Tests 1-4 need to be displayed using an RTL base direction. Test 5 needs to be displayed as LTR text.

Test #1

"בינלאומי!"

For presentation to a user, the characters above should be presented in the reverse order to what you see on this page. The Hebrew characters will be reversed by applying the Unicode Bidirectional Algorithm (UBA). However, the UBA cannot make the exclamation mark appear to the left of the Hebrew text, where it belongs, unless the base direction is set to RTL.

This is what the text of the string should look like if displayed correctly by a consumer:  Test 1

Test #2

"bidi בינלאומי"

For presentation to a user, the text "bidi" must appear to the right of the Hebrew letters. The UBA cannot do this unless it knows that the overall base direction is RTL.

This is what the text of the string should look like if displayed correctly by a consumer:  Test 2

Test #3

"<span>בינלאומי!</span>"

This test is intended for consuming applications that treat the markup in the string as actual markup. As for test #1, the exclamation mark must appear to the left of the Hebrew letters, regardless of the LTR directionality of the markup surrounding it.
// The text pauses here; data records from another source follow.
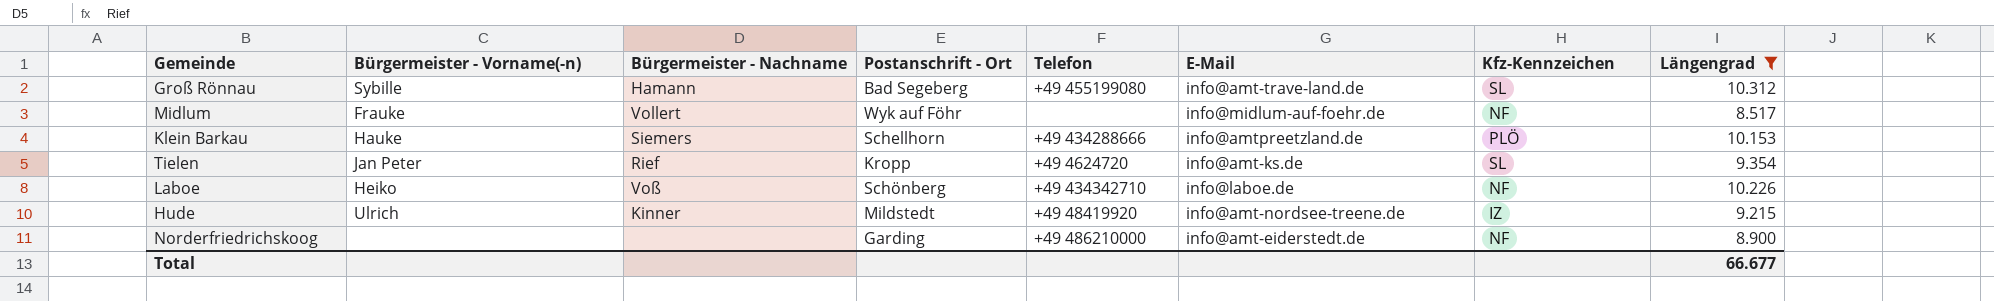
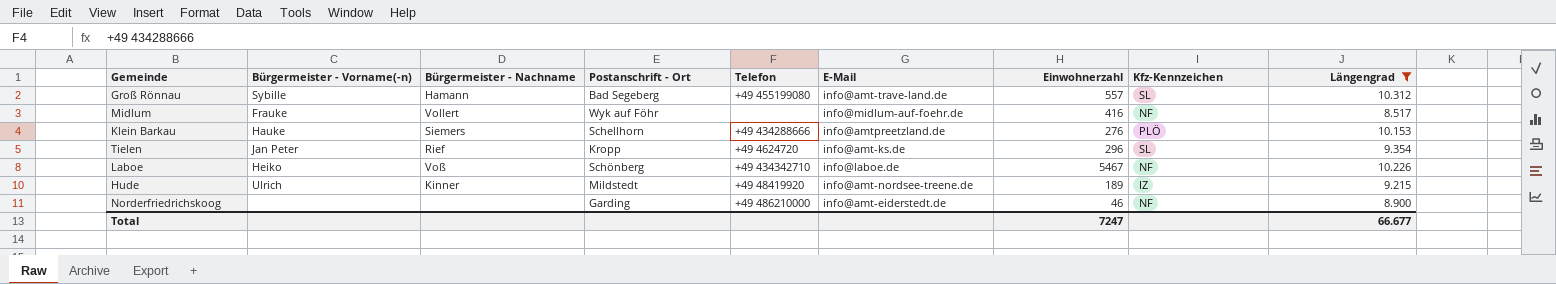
column Einwohnerzahl | position: none -> 7

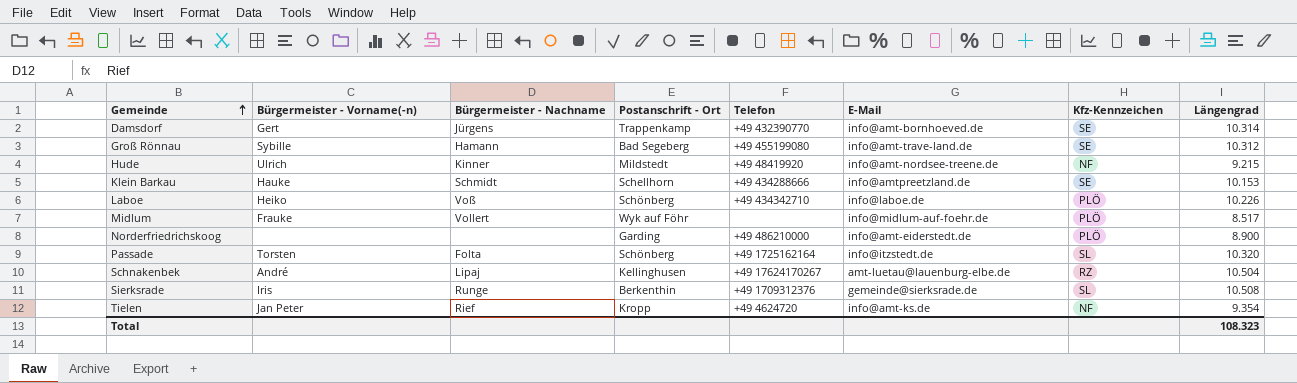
filter: Längengrad <= 10.312 -> none
row order: none -> Gemeinde ascending
column Einwohnerzahl | position: 7 -> none
Groß Rönnau | Kfz-Kennzeichen: SL -> SE
Hude | Kfz-Kennzeichen: IZ -> NF
Klein Barkau | Bürgermeister - Nachname: Siemers -> Schmidt
Klein Barkau | Kfz-Kennzeichen: PLÖ -> SE
Laboe | Kfz-Kennzeichen: NF -> PLÖ
Midlum | Kfz-Kennzeichen: NF -> PLÖ
Norderfriedrichskoog | Kfz-Kennzeichen: NF -> PLÖ
Tielen | Kfz-Kennzeichen: SL -> NF
Total | Längengrad: 66.677 -> 108.323

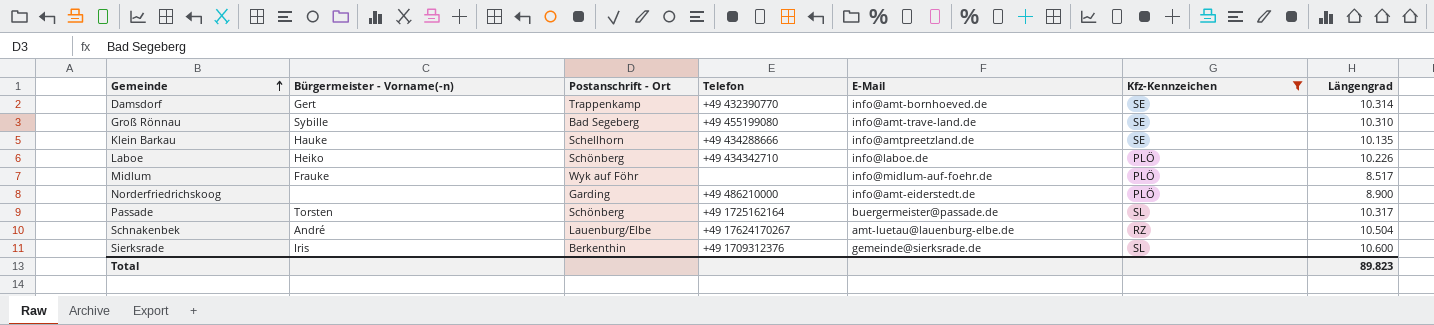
filter: none -> Kfz-Kennzeichen != NF
column Bürgermeister - Nachname | position: 3 -> none
Groß Rönnau | Längengrad: 10.312 -> 10.310
Klein Barkau | Längengrad: 10.153 -> 10.135
Passade | E-Mail: info@itzstedt.de -> buergermeister@passade.de
Passade | Längengrad: 10.320 -> 10.317
Schnakenbek | Postanschrift - Ort: Kellinghusen -> Lauenburg/Elbe
Sierksrade | Längengrad: 10.508 -> 10.600
Total | Längengrad: 108.323 -> 89.823

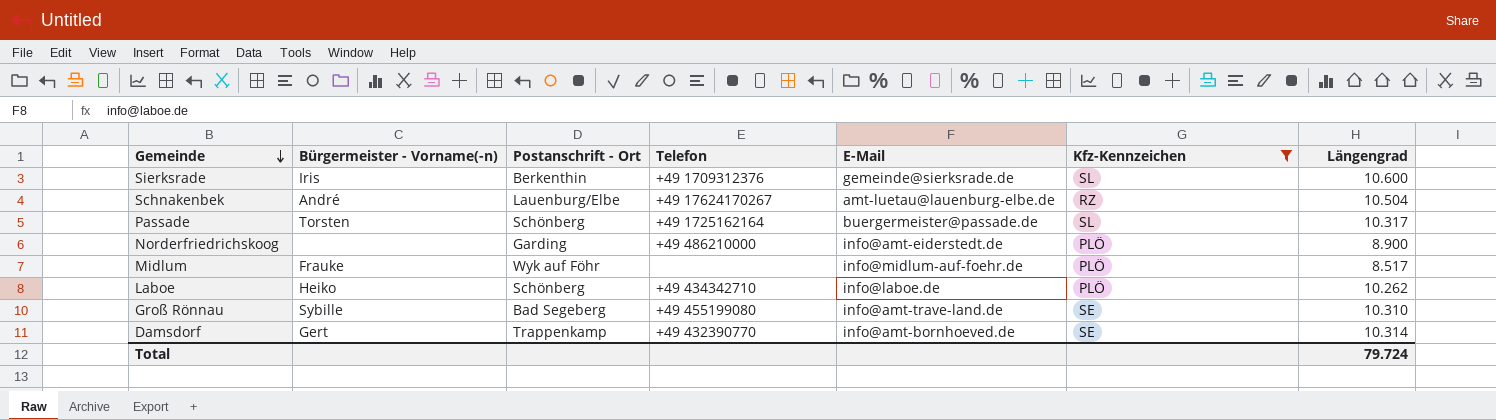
row order: Gemeinde ascending -> Gemeinde descending
row Klein Barkau: Hauke | Schellhorn | +49 434288666 | info@amtpreetzland.de | SE | 10.135 -> none
Laboe | Längengrad: 10.226 -> 10.262
Total | Längengrad: 89.823 -> 79.724

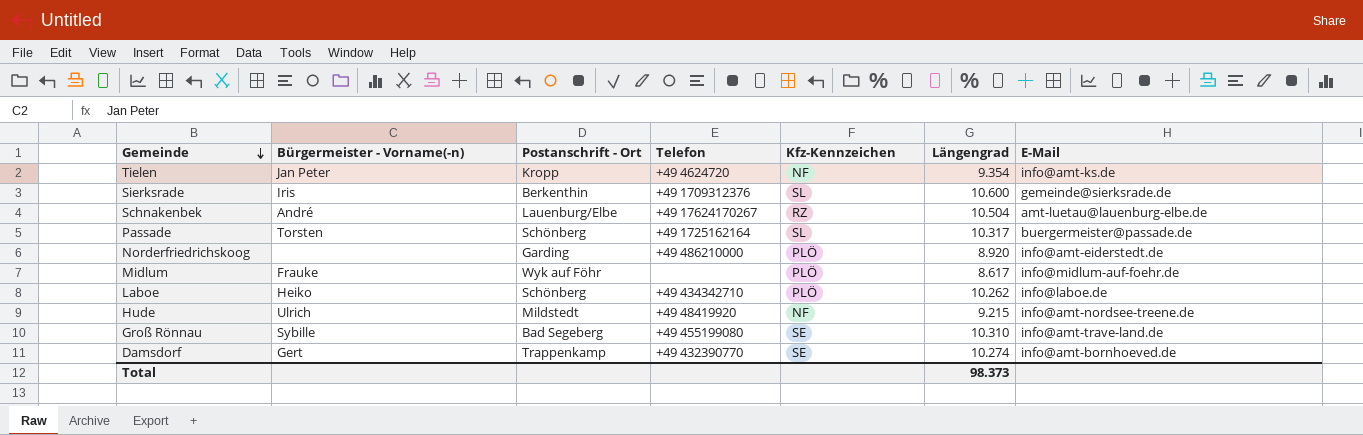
filter: Kfz-Kennzeichen != NF -> none
column E-Mail | position: 5 -> 7
Norderfriedrichskoog | Längengrad: 8.900 -> 8.920
Midlum | Längengrad: 8.517 -> 8.617
Damsdorf | Längengrad: 10.314 -> 10.274
Total | Längengrad: 79.724 -> 98.373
This is what the text of the string should look like if displayed correctly by a consumer:  Test 3

Test #4

"<span dir='rtl'>one שתיים three</span>"

If the consuming application is expected to parse the markup as actual markup, the list in the element content above should be displayed to the user in the order "three שתיים one". This requires the UBA to know that the intended base direction of the string is RTL. The key point of this test is that the base direction information is carried in the markup.

This is what the text of the string should look like if displayed correctly by a consumer:  Test 4

Test #5

"123 456 789"

When presented to a user, the order of the numbers must remain the same even when the directional context of the surrounding text is RTL. There are no strong directional characters in this string.

This is what the text of the string should look like if displayed correctly by a consumer:  Test 5

The main issue

The main issue is how a consumer of a string will know what base direction should be used for that string when it is eventually displayed to a user. A number of alternatives are considered below.

Ancillary issues

Apart from the question of how a consumer will know what base direction to use for a string, the following are things that need to be considered for an end to end process that supports proper application of base direction to strings.

Producing

A string may become a string in a number of ways, including a content author typing strings into a plain text editor or text message, or a script scraping text from web pages, or acquisition of an existing set of strings from another application or repository, or, if you are lucky, a dedicated system with an interface that allows base direction to be specified during input. In this article, the producer of a string is the human or mechanism that creates a string for storage or transmission to a consumer of strings.

When a string is created, it's necessary to (a) detect the appropriate base direction to be associated with the string, and (b) take steps, where needed, to set the string up in a way that communicates the base direction.

For example, in the case of a string that is extracted from an HTML form, the base direction can be detected from the computed value of the form's field. Such a value could be inherited from an earlier element, such as the html element, or set using markup or styling on the input element itself. The user could also set the direction of the text by using keyboard shortcut keys to change the direction of the form field. The dirname attribute provides a way of automatically communicating that value with a form submission.

If the producer of the string is receiving the string from a location where it was stored by another producer, and where the base direction has already been established, the producer should understand that the base direction has already been set.

Consuming

A consumer is an application or process that takes a string and places it into a context where it will be exposed to a user. It must ensure that the base direction of the string is correctly applied to the string in that context.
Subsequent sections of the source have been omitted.